Though the overall virus-related concerns have eased with Covid-19 infections becoming less deadly, a spike in new infections across G-20 economies is, however, a reminder that the emergence of newer and more dangerous variants remains a risk to the global economic outlook, said global research and rating agency Moody’s in a report ‘Economic Pulse Check: Alternative Data Monitor’. As central banks across the globe tighten monetary policy more aggressively through interest rate hikes in order to curb the rising inflation, financial conditions have now become less favorable. “Higher borrowing costs are adding to pressures on households and firms, increasing risks to aggregate demand,” it said in the report.
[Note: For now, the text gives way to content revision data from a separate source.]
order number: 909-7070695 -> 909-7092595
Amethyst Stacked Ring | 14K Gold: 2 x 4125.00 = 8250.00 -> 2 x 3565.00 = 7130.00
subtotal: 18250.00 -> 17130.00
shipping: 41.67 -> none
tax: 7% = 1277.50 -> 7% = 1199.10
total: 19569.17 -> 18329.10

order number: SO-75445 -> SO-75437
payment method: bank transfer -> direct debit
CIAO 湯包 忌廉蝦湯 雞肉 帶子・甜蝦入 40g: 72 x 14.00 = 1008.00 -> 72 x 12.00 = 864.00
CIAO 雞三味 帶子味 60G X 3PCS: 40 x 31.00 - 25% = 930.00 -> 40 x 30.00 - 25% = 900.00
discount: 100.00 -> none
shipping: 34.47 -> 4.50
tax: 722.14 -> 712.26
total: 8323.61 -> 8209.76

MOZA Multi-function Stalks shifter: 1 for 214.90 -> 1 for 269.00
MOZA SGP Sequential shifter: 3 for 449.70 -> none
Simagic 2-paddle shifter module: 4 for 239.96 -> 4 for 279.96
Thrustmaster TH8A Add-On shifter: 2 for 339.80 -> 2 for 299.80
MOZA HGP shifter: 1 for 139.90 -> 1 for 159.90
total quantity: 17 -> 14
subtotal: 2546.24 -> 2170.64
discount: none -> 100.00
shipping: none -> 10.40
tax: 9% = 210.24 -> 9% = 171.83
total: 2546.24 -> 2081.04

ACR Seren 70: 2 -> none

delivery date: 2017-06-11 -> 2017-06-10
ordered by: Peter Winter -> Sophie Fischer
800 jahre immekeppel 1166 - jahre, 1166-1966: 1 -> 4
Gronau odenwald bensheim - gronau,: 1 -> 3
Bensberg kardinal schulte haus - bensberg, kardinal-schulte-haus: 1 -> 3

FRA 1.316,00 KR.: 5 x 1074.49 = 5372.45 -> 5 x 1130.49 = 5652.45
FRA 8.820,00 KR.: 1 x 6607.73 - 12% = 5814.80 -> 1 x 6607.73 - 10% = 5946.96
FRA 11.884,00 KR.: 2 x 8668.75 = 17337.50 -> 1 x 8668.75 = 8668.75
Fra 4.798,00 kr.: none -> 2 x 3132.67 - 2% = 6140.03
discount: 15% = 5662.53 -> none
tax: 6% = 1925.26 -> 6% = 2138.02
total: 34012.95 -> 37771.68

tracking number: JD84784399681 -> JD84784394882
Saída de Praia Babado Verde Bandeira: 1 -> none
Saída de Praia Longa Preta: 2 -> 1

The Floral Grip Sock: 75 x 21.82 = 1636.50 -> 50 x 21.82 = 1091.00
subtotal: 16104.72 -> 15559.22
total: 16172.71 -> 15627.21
Economic activity has slowed further, as inflation and tightening credit conditions weaken consumer and business sentiment, thereby denting purchasing power.
The silver lining, according to the report, is that disruptions in the shipping sector and shortages of key inputs are slowly beginning to resolve, and food prices are decreasing, which in a way is easing supply-side inflationary pressures. Meanwhile, Food and Agriculture Organization (FAO) Director General Qu Dongyu, International Monetary Fund (IMF) Managing Director Kristalina Georgieva, World Bank Group (WBG) President David Malpass, World Food Programme (WFP) Executive Director David Beasley, and World Trade Organization (WTO) Director General Ngozi Okonjo-Iweala issued a joint statement calling for urgent action to address the global food security crisis. Citing World Food Programme data, the joint statement said the number of acute food insecure people increased to 345 million in 82 countries. “Making matters worse, around 25 countries have reacted to higher food prices by adopting export restrictions affecting over 8 percent of global food trade,” it said. Actions must be taken to encourage farmers and fishers to boost sustainable food production both in developing and developed countries, it said.